> _Task inputs_:
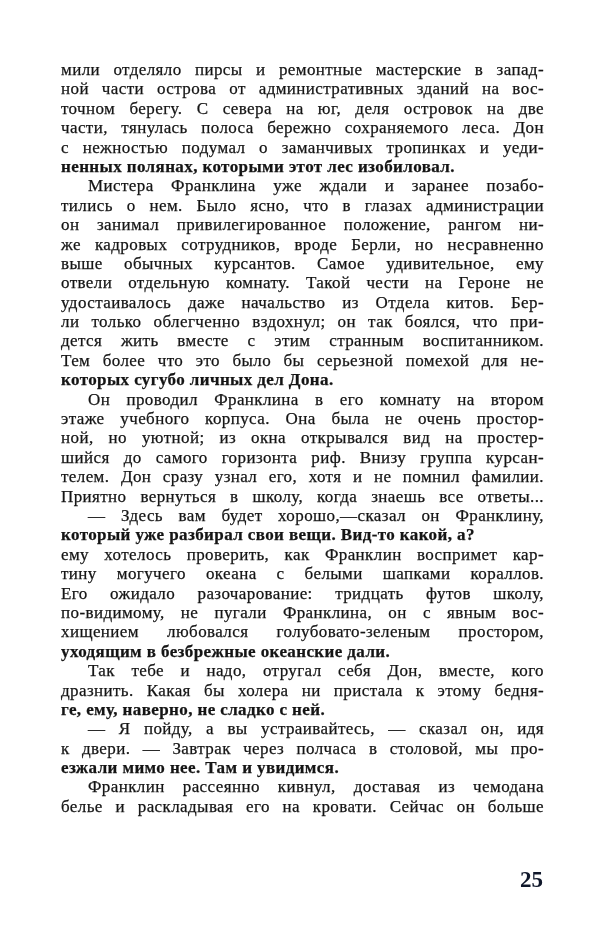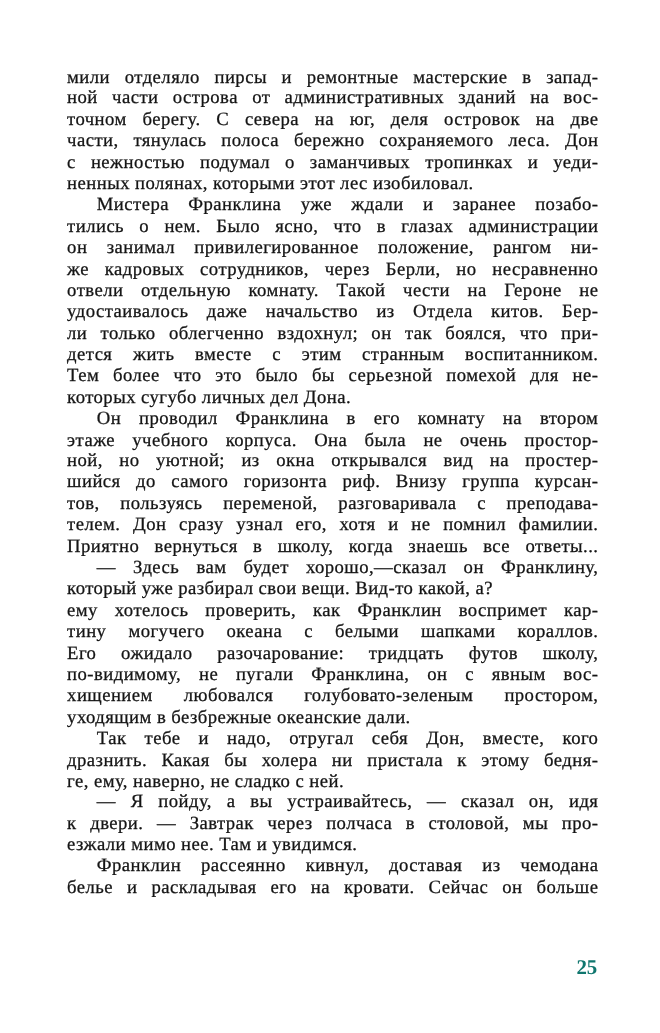"ненных полянах, которыми этот лес" .line.last { font-weight: none -> bold }
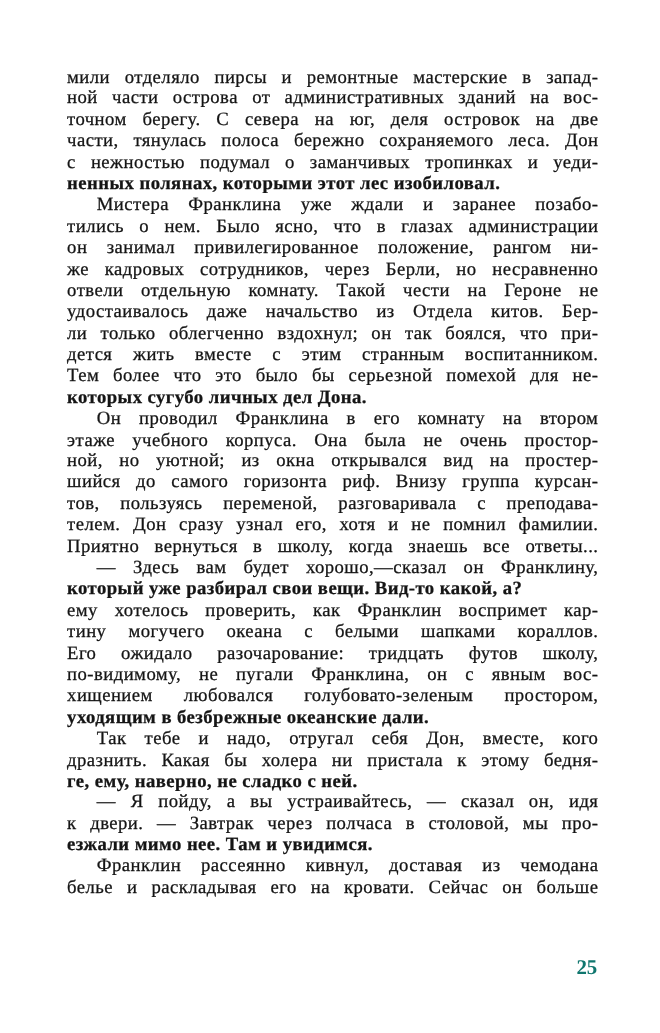"же кадровых сотрудников, через Берли," span.line { text: через -> вроде }
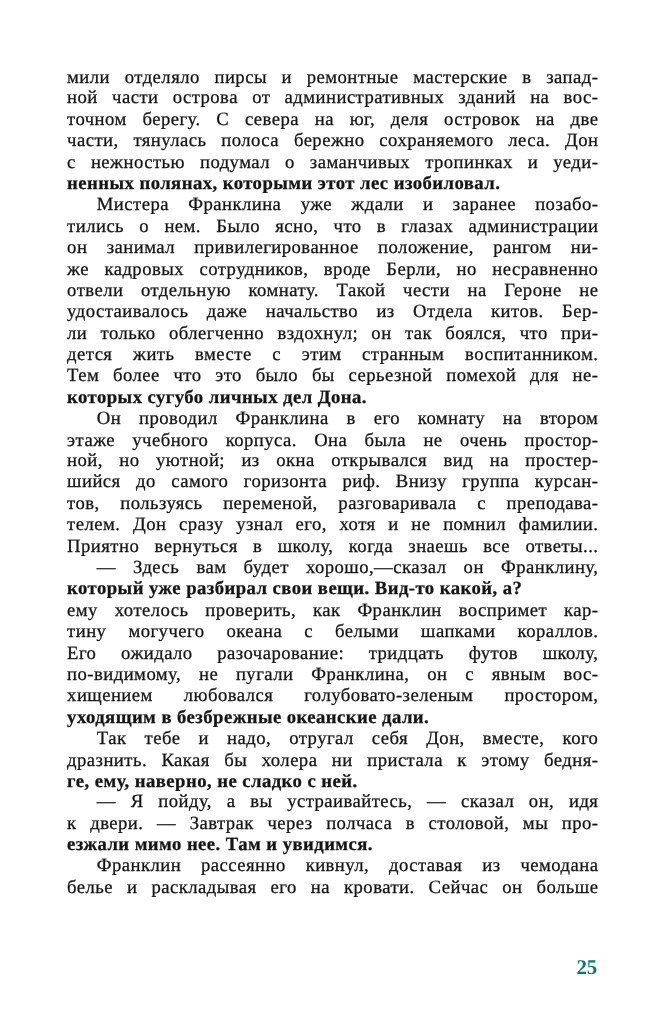"выше обычных курсантов. Самое" span.line { html: none -> <span>выше обычных курсантов. Самое удивительное, ему</span> }
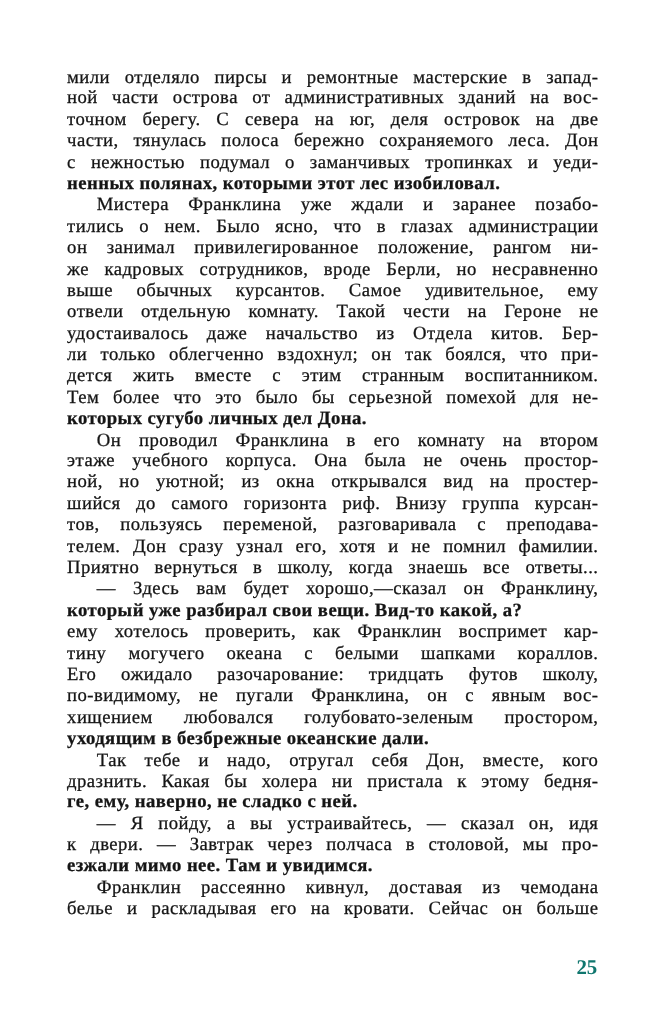"тов, пользуясь переменой, разговаривала" span.line { html: <span>тов, пользуясь переменой, разговаривала с преподава-</span> -> none }
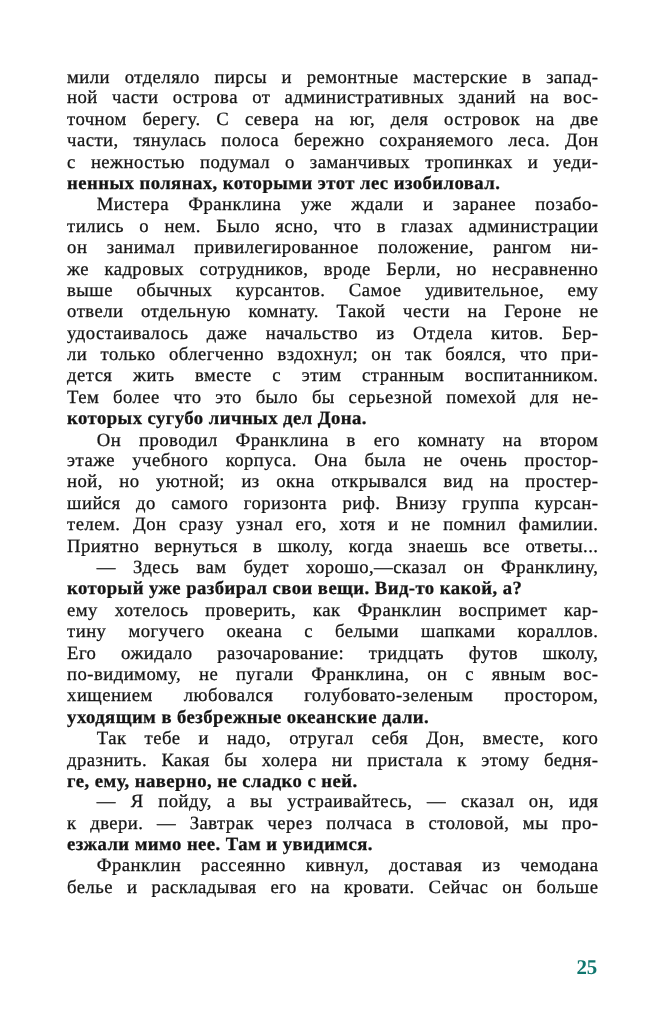"25" .page-number { color: #0f766e -> #0f172a; font-size: 19px -> 23px }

> _Exercise_:
Make an exact copy of all entries above, dropping the images.

> _Answer to this exercise_:
"ненных полянах, которыми этот лес" .line.last { font-weight: none -> bold }
"же кадровых сотрудников, через Берли," span.line { text: через -> вроде }
"выше обычных курсантов. Самое" span.line { html: none -> <span>выше обычных курсантов. Самое удивительное, ему</span> }
"тов, пользуясь переменой, разговаривала" span.line { html: <span>тов, пользуясь переменой, разговаривала с преподава-</span> -> none }
"25" .page-number { color: #0f766e -> #0f172a; font-size: 19px -> 23px }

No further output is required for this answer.